■ REQUIRED WORK
Pull out every line below that contains the word "Steinmann".

[SUPPLIED DATA — start]

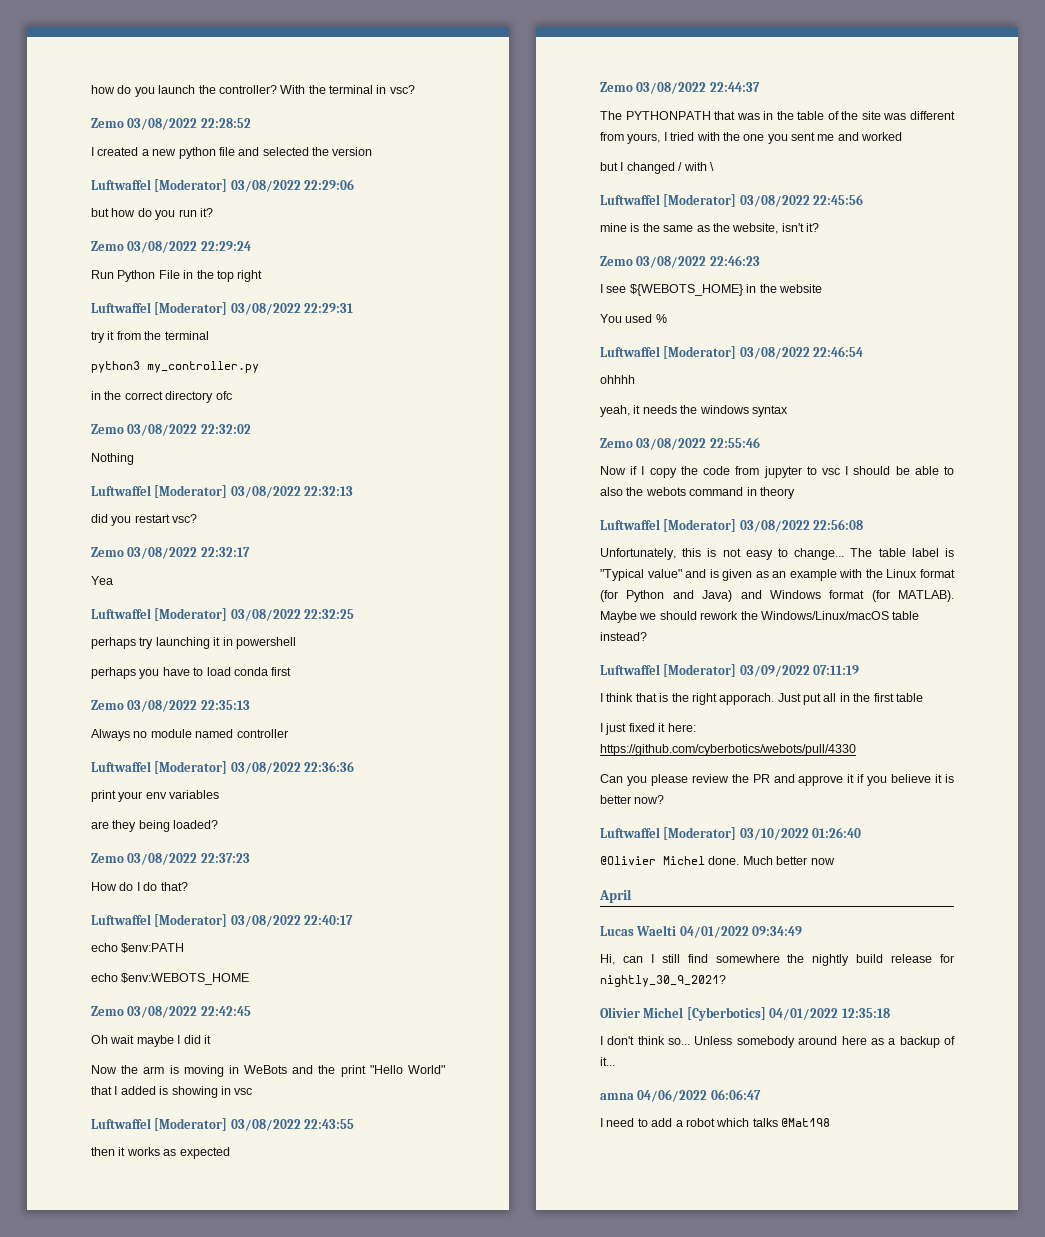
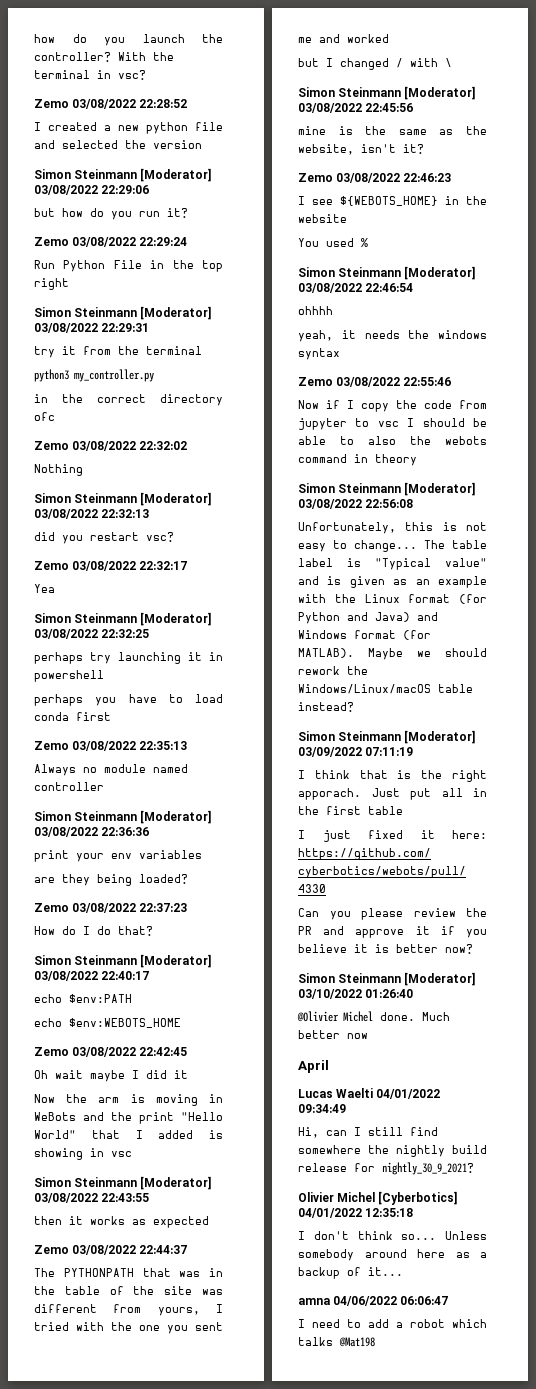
[91,179,151,190] Luftwaffel -> [34,169,138,179] Simon Steinmann
[91,302,151,313] Luftwaffel -> [34,307,138,317] Simon Steinmann
[91,485,151,496] Luftwaffel -> [34,493,138,503] Simon Steinmann
[91,608,151,619] Luftwaffel -> [34,613,138,623] Simon Steinmann
[91,761,151,772] Luftwaffel -> [34,811,138,821] Simon Steinmann
[91,914,151,925] Luftwaffel -> [34,955,138,965] Simon Steinmann
[91,1118,151,1129] Luftwaffel -> [34,1177,138,1187] Simon Steinmann
[600,194,660,205] Luftwaffel -> [298,87,402,97] Simon Steinmann
[600,346,660,357] Luftwaffel -> [298,267,402,277] Simon Steinmann
[600,519,660,530] Luftwaffel -> [298,483,402,493] Simon Steinmann
[600,664,660,675] Luftwaffel -> [298,731,402,741] Simon Steinmann
[600,827,660,838] Luftwaffel -> [298,973,402,983] Simon Steinmann

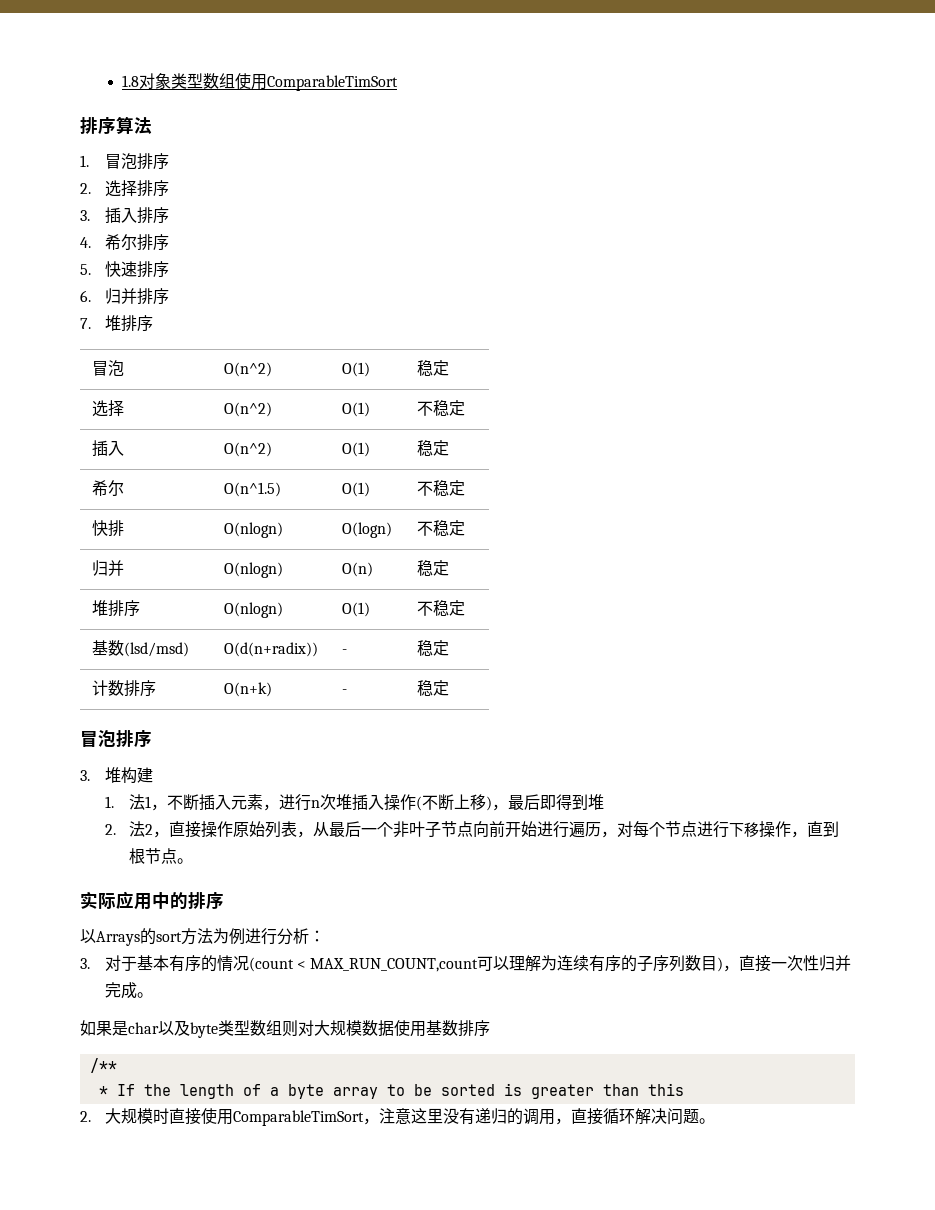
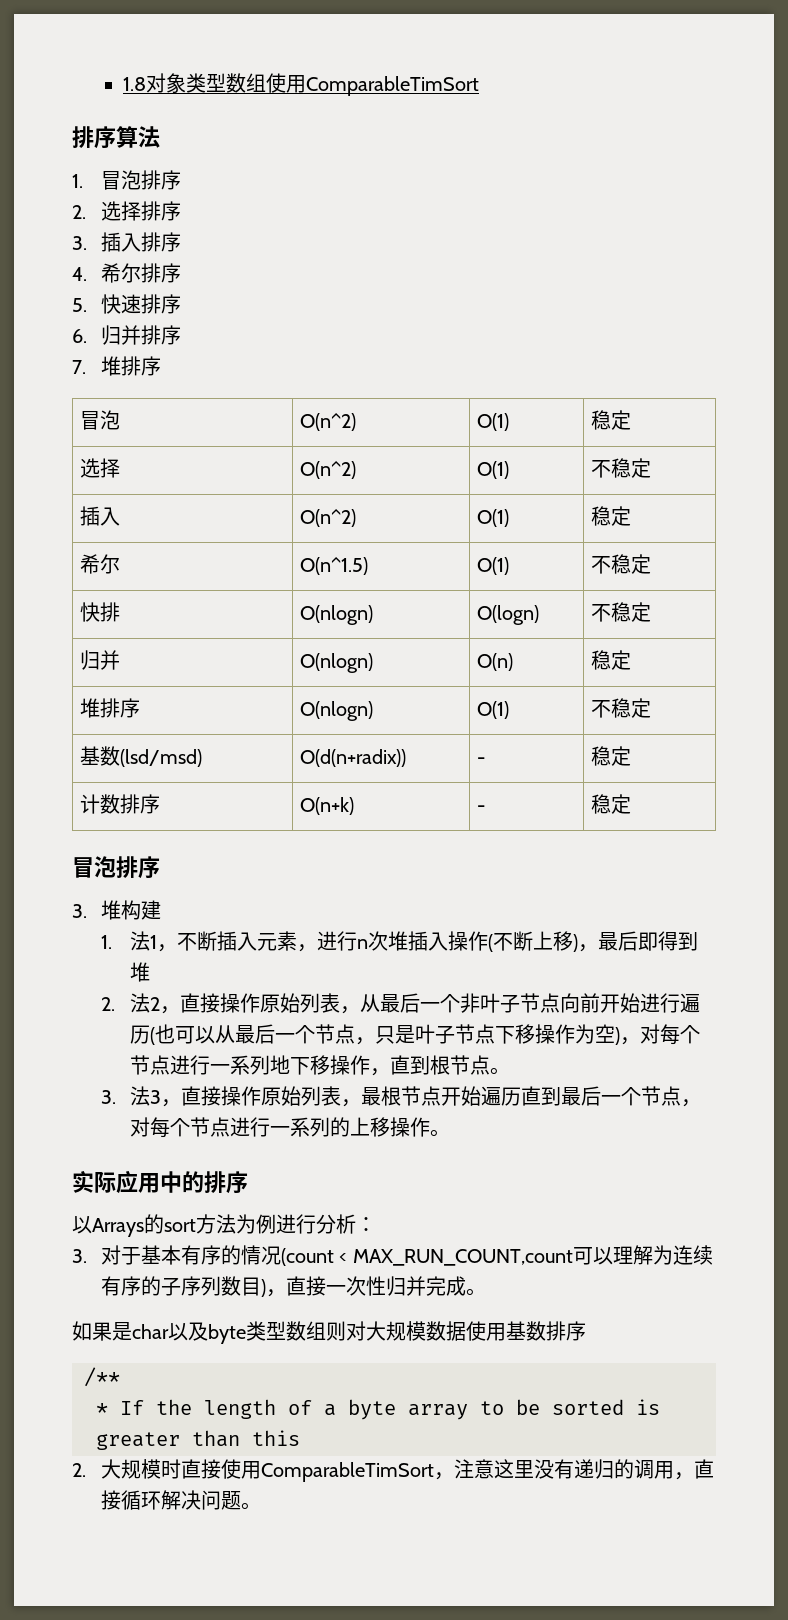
[601,821,730,838] ，对每个节点进行 -> [149,1024,700,1045] [129,1055,290,1075] (也可以从最后一个节点，只是叶子节点下移操作为空)，对每个节点进行一系列地
(194, 861) none -> [100,1086,701,1107] [129,1117,450,1138] // 3.法3，直接操作原始列表，最根节点开始遍历直到最后一个节点，对每个节点进行一系列的上移操作。

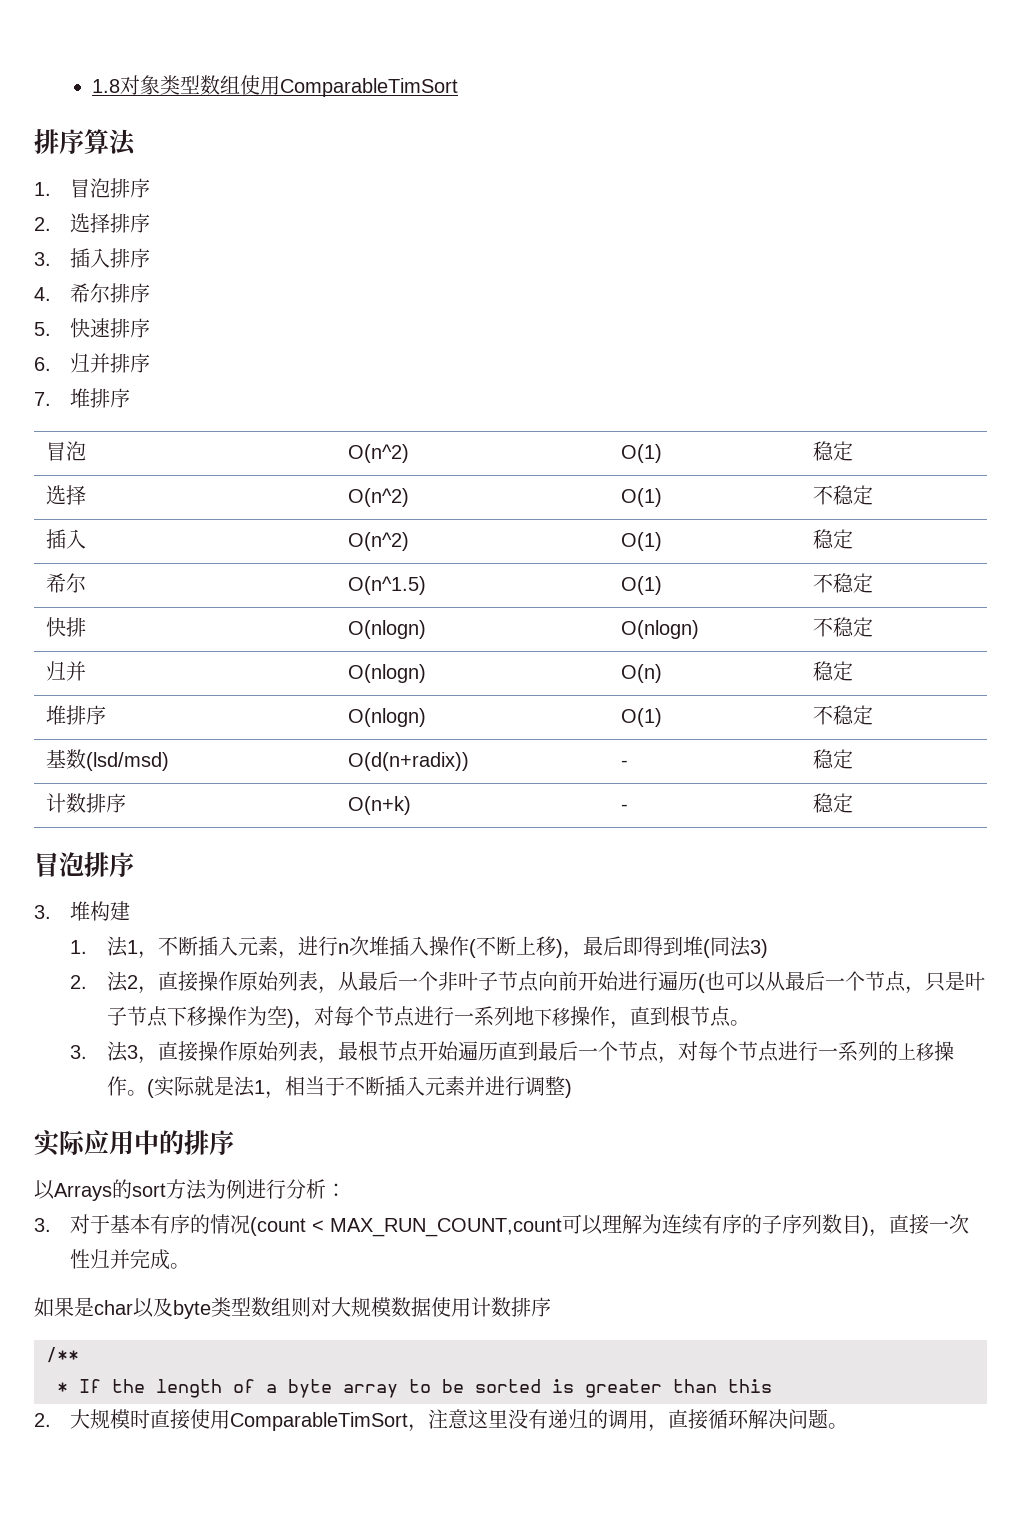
[477,605,540,625] O(logn) -> [620,620,699,639] O(nlogn)
(150, 972) none -> [702,936,768,958] (同法3)
(450, 1133) none -> [146,1076,572,1099] (实际就是法1，相当于不断插入元素并进行调整)
[506,1321,526,1340] 基 -> [471,1297,491,1317] 计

[SUPPLIED DATA — finish]

■ TASK ANSWER
[91,179,151,190] Luftwaffel -> [34,169,138,179] Simon Steinmann
[91,302,151,313] Luftwaffel -> [34,307,138,317] Simon Steinmann
[91,485,151,496] Luftwaffel -> [34,493,138,503] Simon Steinmann
[91,608,151,619] Luftwaffel -> [34,613,138,623] Simon Steinmann
[91,761,151,772] Luftwaffel -> [34,811,138,821] Simon Steinmann
[91,914,151,925] Luftwaffel -> [34,955,138,965] Simon Steinmann
[91,1118,151,1129] Luftwaffel -> [34,1177,138,1187] Simon Steinmann
[600,194,660,205] Luftwaffel -> [298,87,402,97] Simon Steinmann
[600,346,660,357] Luftwaffel -> [298,267,402,277] Simon Steinmann
[600,519,660,530] Luftwaffel -> [298,483,402,493] Simon Steinmann
[600,664,660,675] Luftwaffel -> [298,731,402,741] Simon Steinmann
[600,827,660,838] Luftwaffel -> [298,973,402,983] Simon Steinmann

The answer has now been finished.